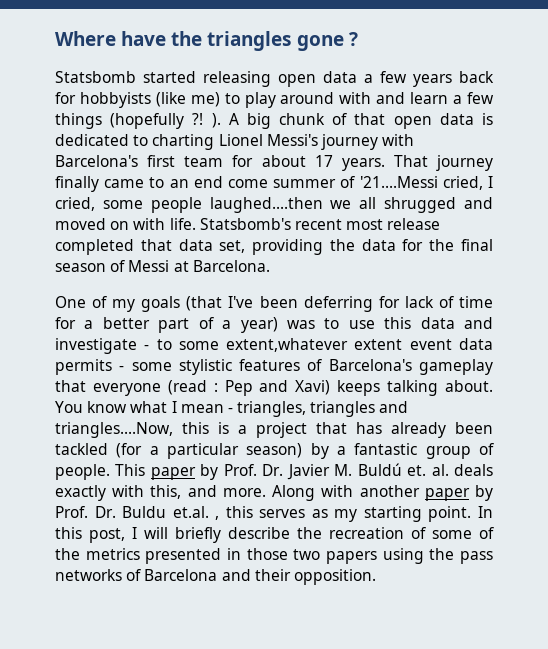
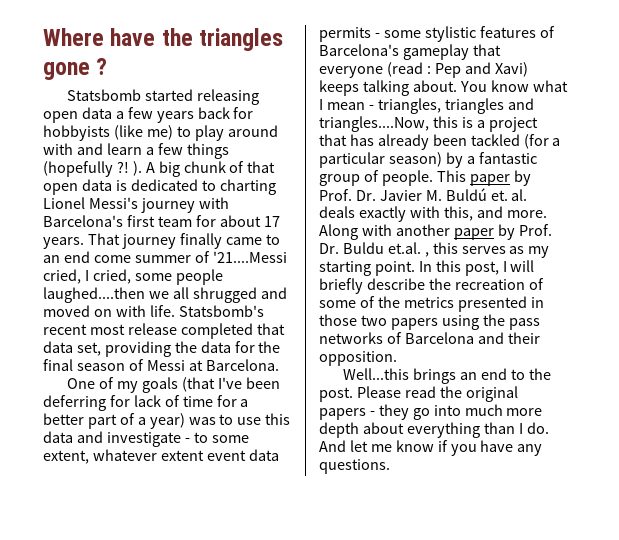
[226,338,349,352] extent,whatever -> [43,449,157,464] extent, whatever
(376, 577) none -> [343,368,551,384] [319,386,518,402] [319,404,543,420] [319,422,549,438] [319,440,543,456] [319,459,390,474] // Well...this brings an end to the post. Please read the original papers - they go into much more depth about everything than I do. And let me know if you have any questions.

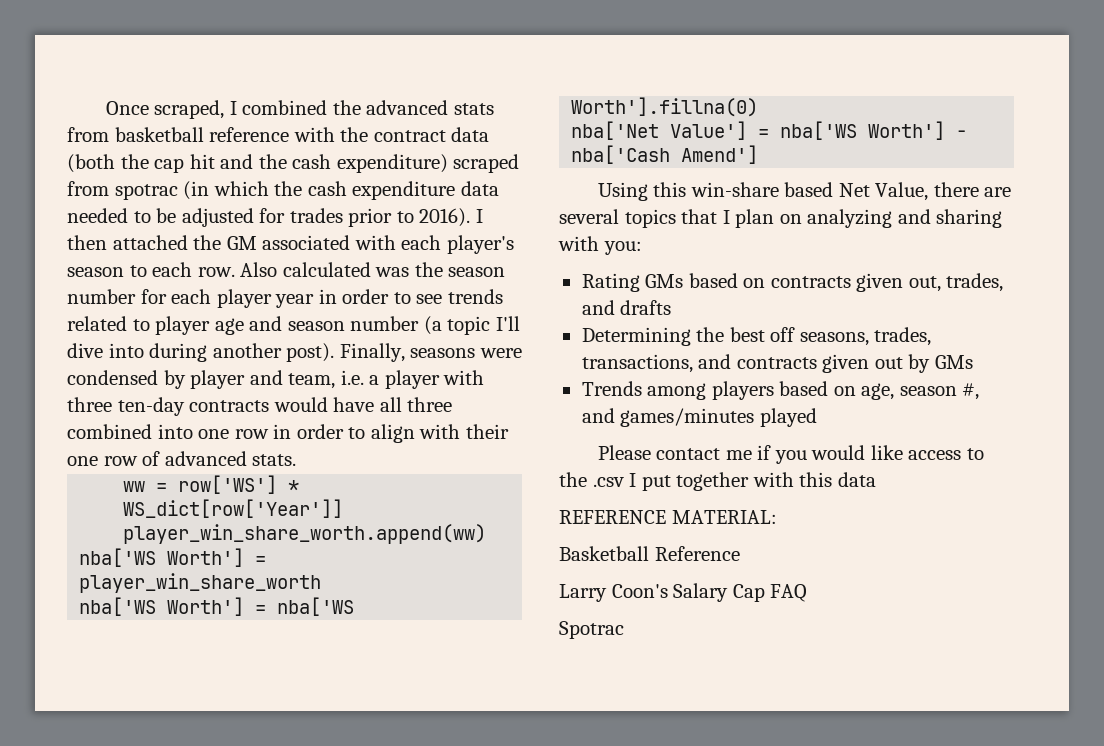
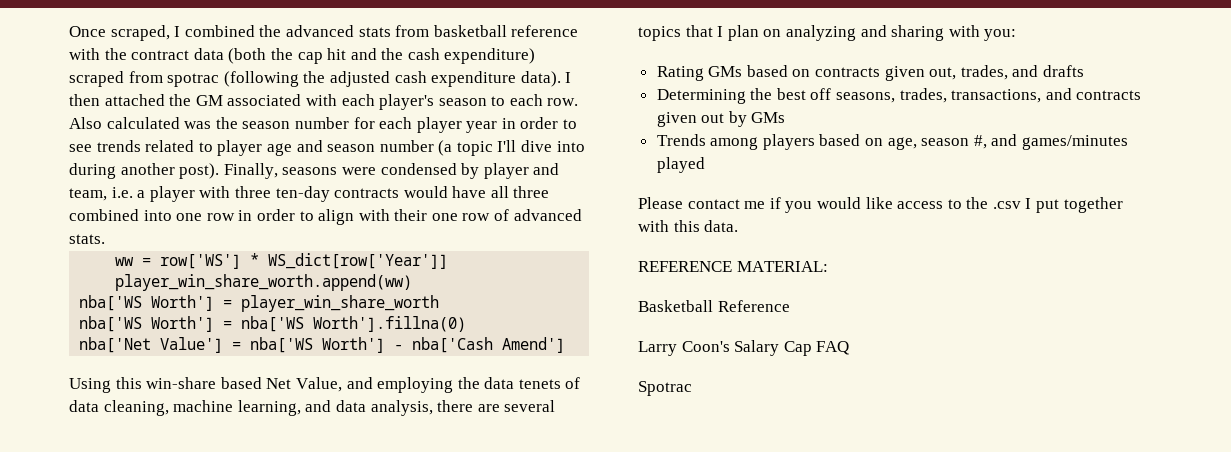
[183,181,499,200] [67,208,471,227] (in which the cash expenditure data needed to be adjusted for trades prior to 2016). -> [223,71,561,87] (following the adjusted cash expenditure data).
(929, 191) none -> [346,377,581,393] [69,400,433,416] and employing the data tenets of data cleaning, machine learning, and data analysis,
[837,472,876,487] data -> [704,220,739,232] data.

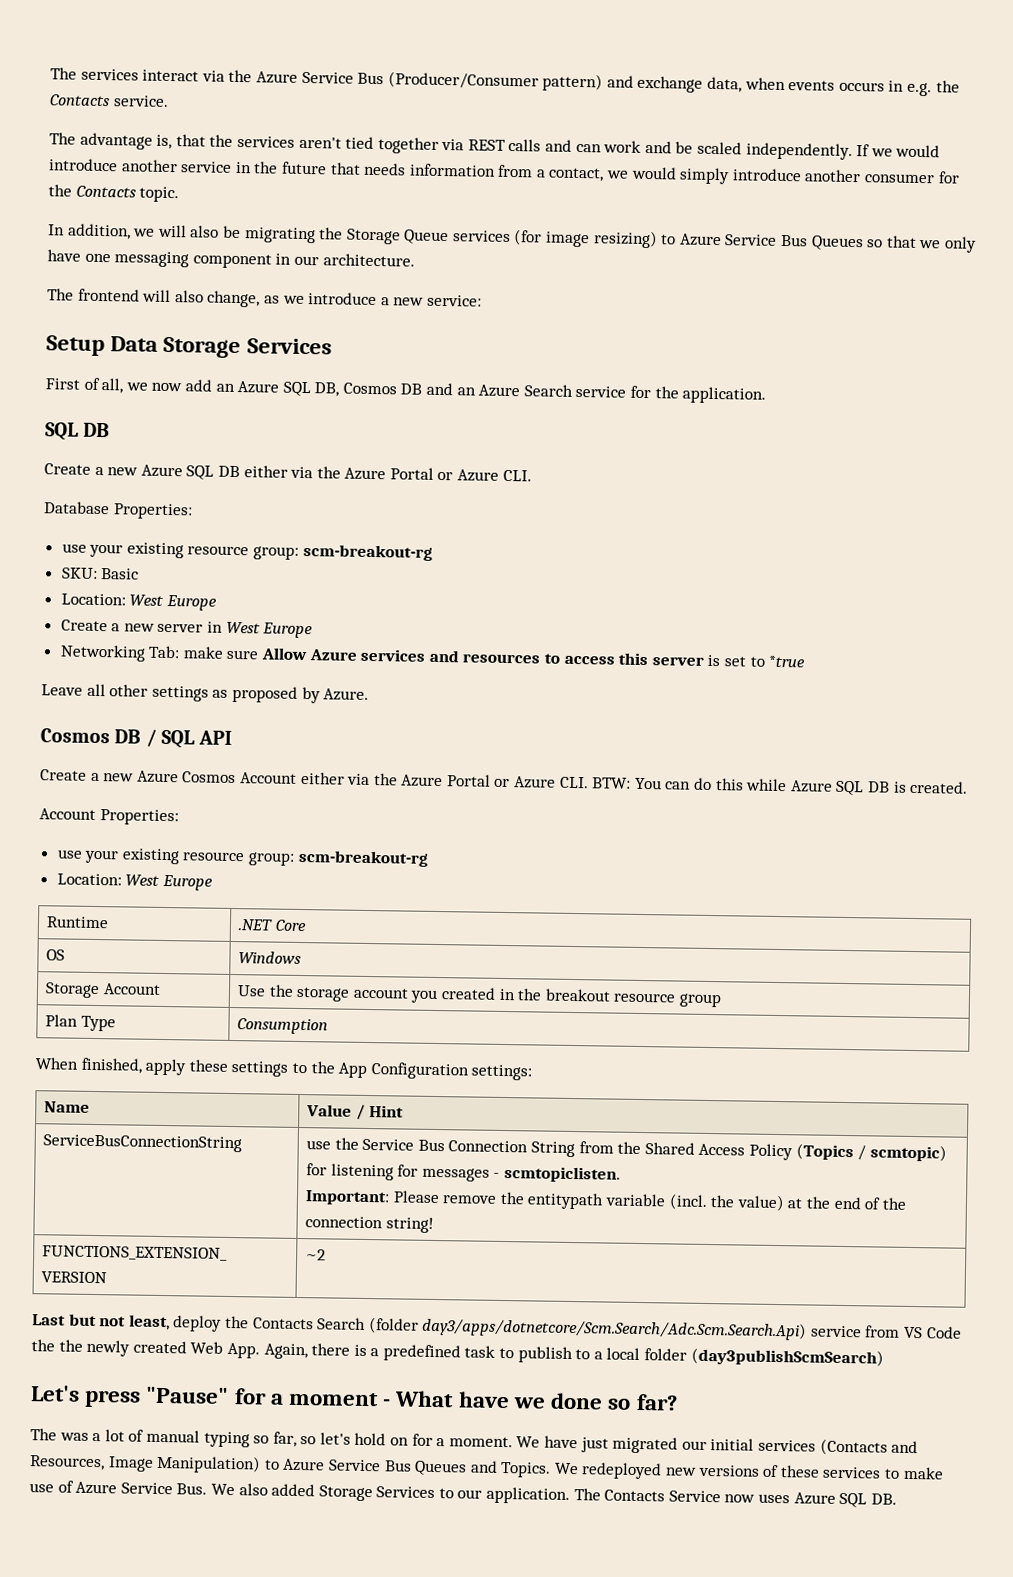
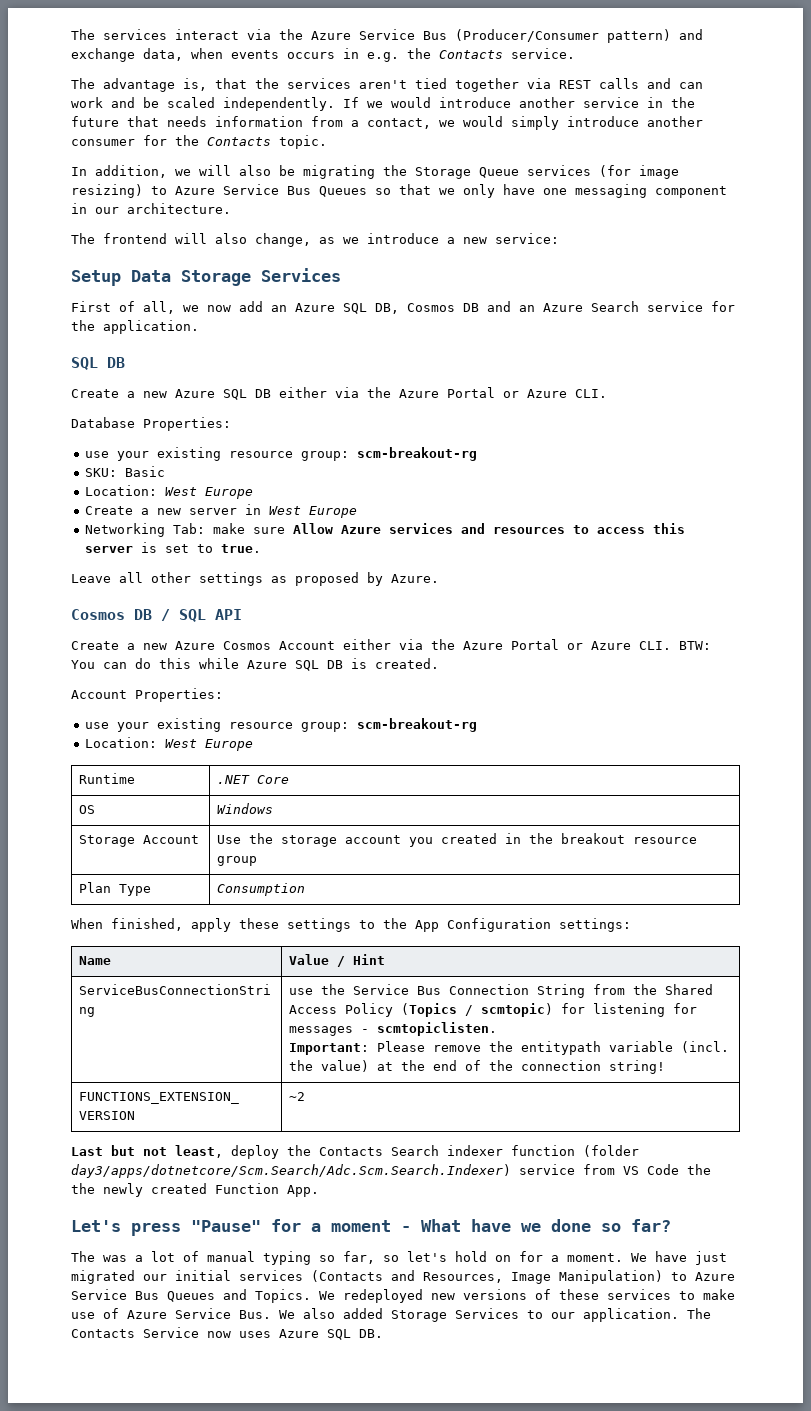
[768,655,806,668] *true -> [221,544,262,553] true.
[368,1317,808,1341] (folder day3/apps/dotnetcore/Scm.Search/Adc.Scm.Search.Api) -> [447,1145,639,1157] [71,1164,511,1178] indexer function (folder day3/apps/dotnetcore/Scm.Search/Adc.Scm.Search.Indexer)
[190,1341,224,1354] Web -> [215,1183,279,1194] Function
[263,1343,884,1367] Again, there is a predefined task to publish to a local folder (day3publishScmSearch) -> (319, 1191) none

____

- **Exercise description**: A single figure is required: how many lines above contain the word "folder".

- **Exercise response**: 2